Plus de chef, plus d’organisation pyramidale : l’holacratie est une forme de gouvernance qui s’appuie sur l’intelligence collective. Un millier d’entreprises dans le mode l’auraient adoptée. — Photo : Andrey Popov

Et si le système d’organisation pyramidale avait vécu ? Trop rigide pour répondre à des marchés de plus en plus fluctuants et en évolution rapide, certaines entreprises l’ont abandonné et misé sur un mode d’organisation disruptif et plus agile. On appelle cela l’holacratie. Ce concept serait adopté par un millier d’entreprises dans le monde, dont une centaine en France. Des chefs d’entreprise, fatigués de « tout porter », s’intéressent à ce mode d’organisation qui envoie valdinguer la hiérarchie traditionnelle.

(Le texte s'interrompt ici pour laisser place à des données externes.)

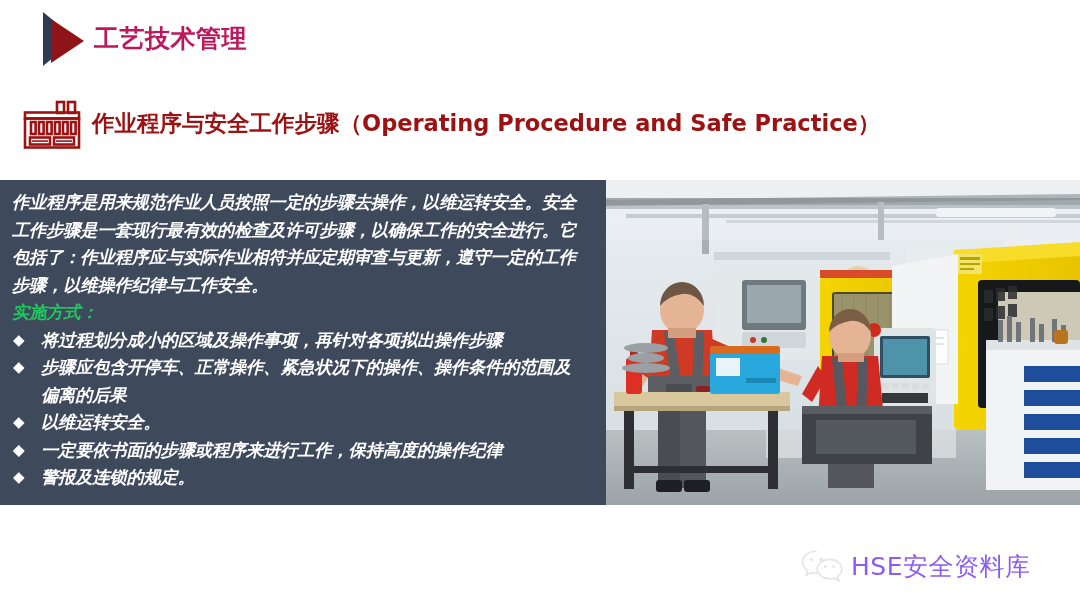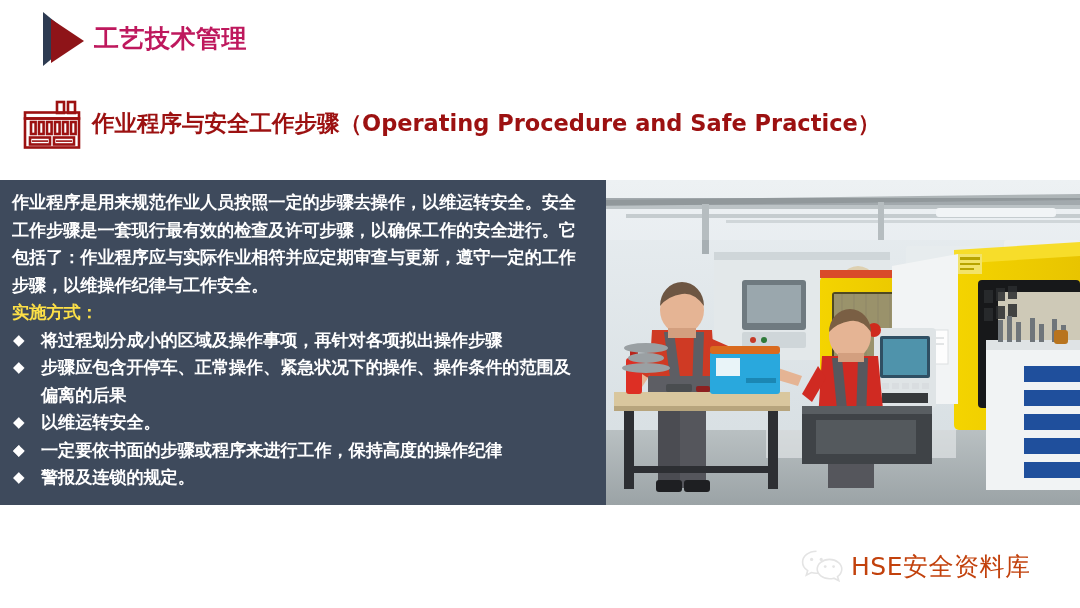"作业程序是用来规范作业人员按照一定的步骤去操作，以维运转安全。安全工作步骤是一套" #content-panel { font-style: none -> italic }
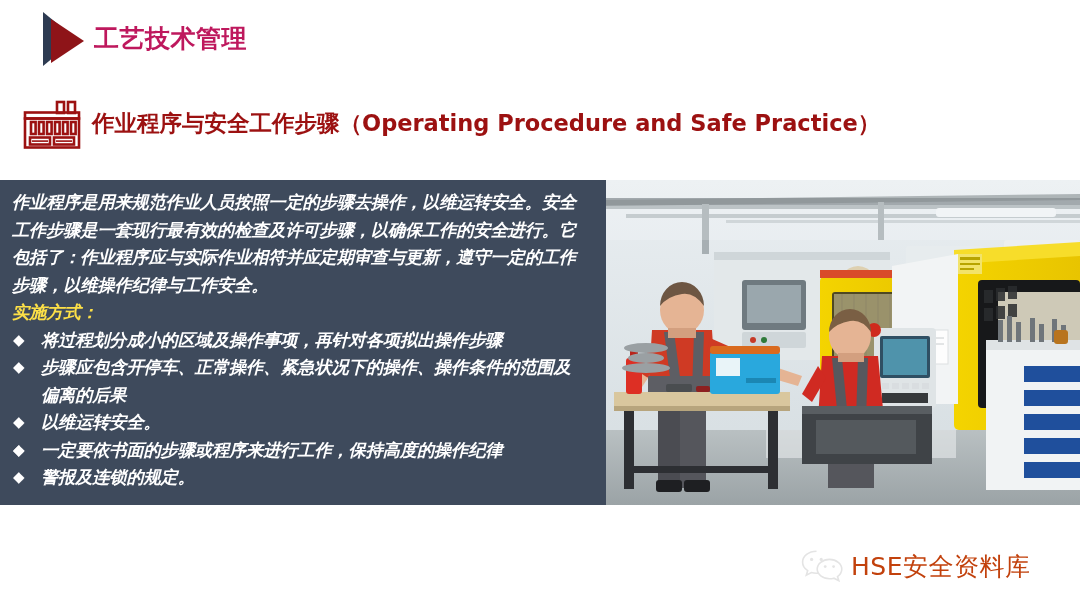"实施方式：" #impl-label { color: #fde047 -> #22c55e }
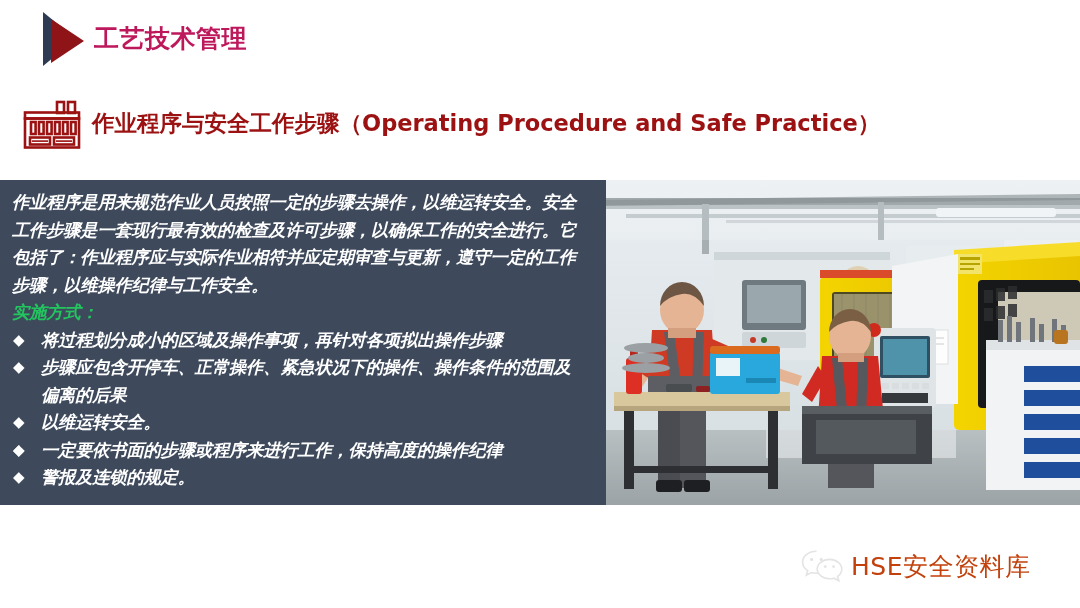"HSE安全资料库" #watermark-text { color: #c2410c -> #8b5cf6 }
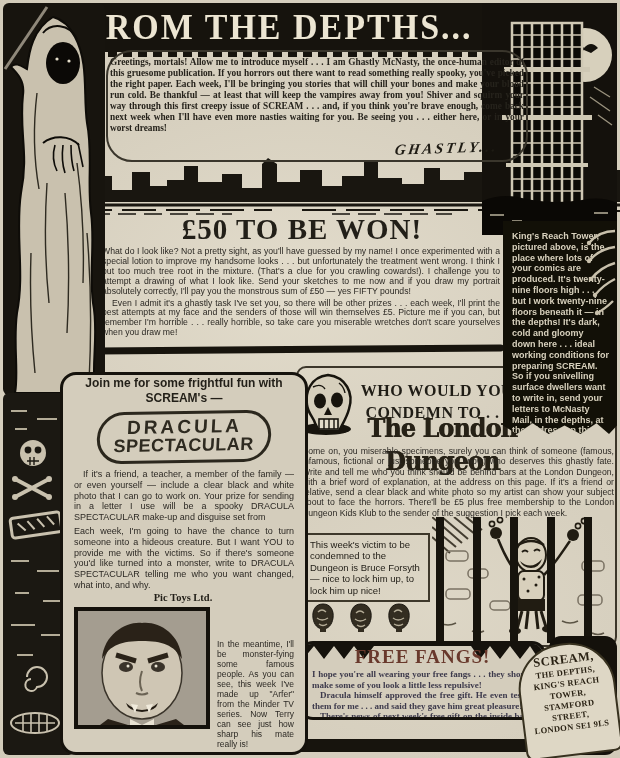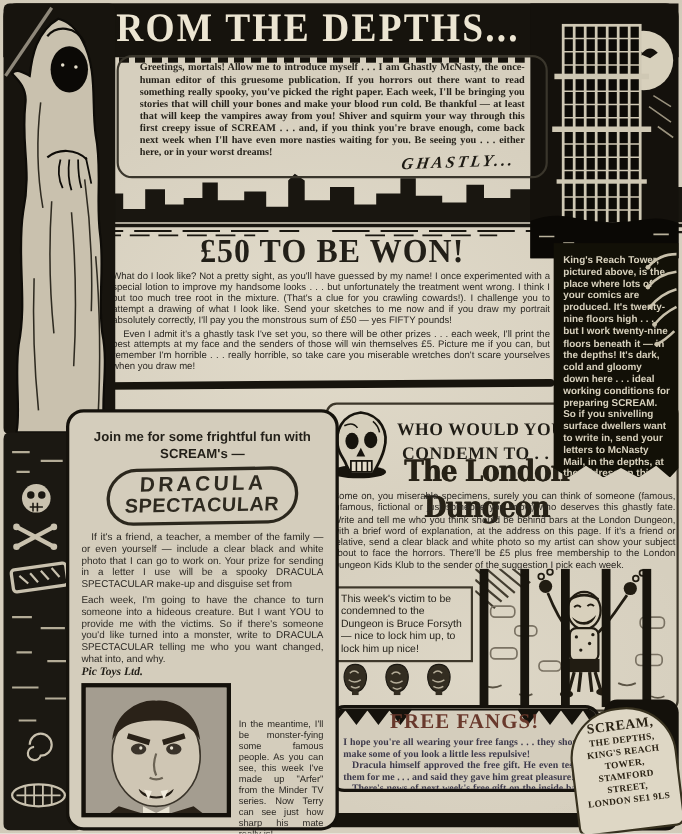"Greetings, mortals! Allow me to" #intro-box { border-radius: 14px -> 26px; padding: 5px 19px -> 5px 2px; width: 392px -> 422px }
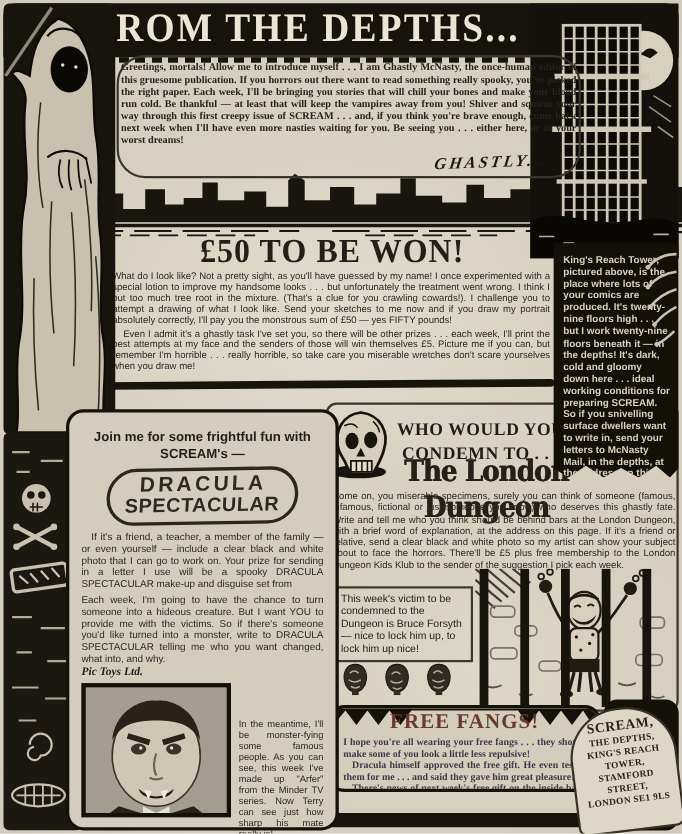"Join me for some frightful" #dracula-box { padding: 15px 11px -> 1px 11px }
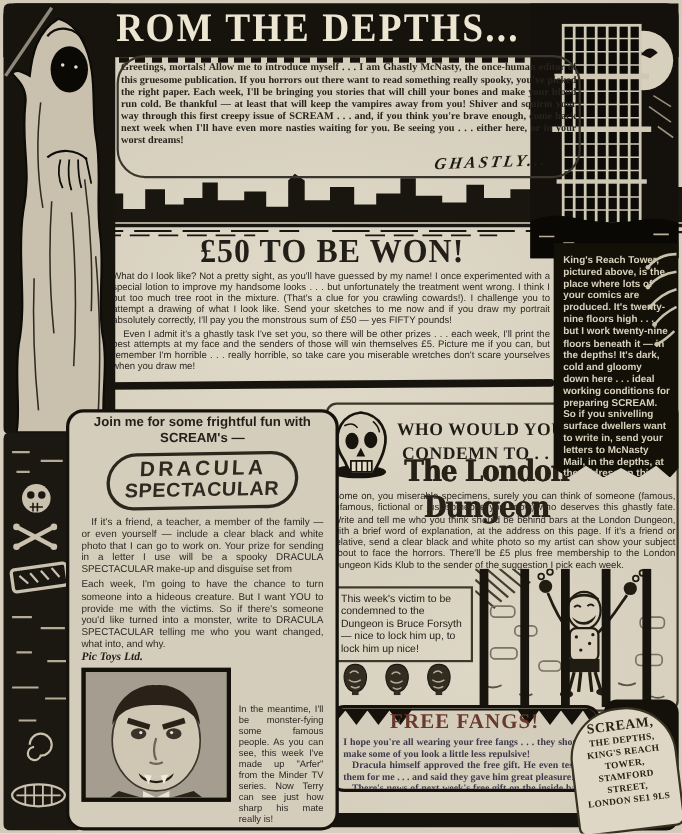"Pic Toys Ltd." #pic-toys { font-style: italic -> none; text-align: left -> center }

L’organisation pyramidale, avec son patron tout puissant, a pourtant fait ses preuves depuis plus d’un siècle. Oui, mais le contexte a changé ! Les entreprises d’aujourd’hui doivent s’adapter à des marchés fluctuants et des clients de plus en plus pressants. Les collaborateurs aspirent à davantage d’autonomie dans leur travail. L’holacratie, qui délaisse la rigidité des systèmes pyramidaux et écarte l’organigramme traditionnel, est un nouvel outil pour répondre à ces enjeux

Comment ça marche ?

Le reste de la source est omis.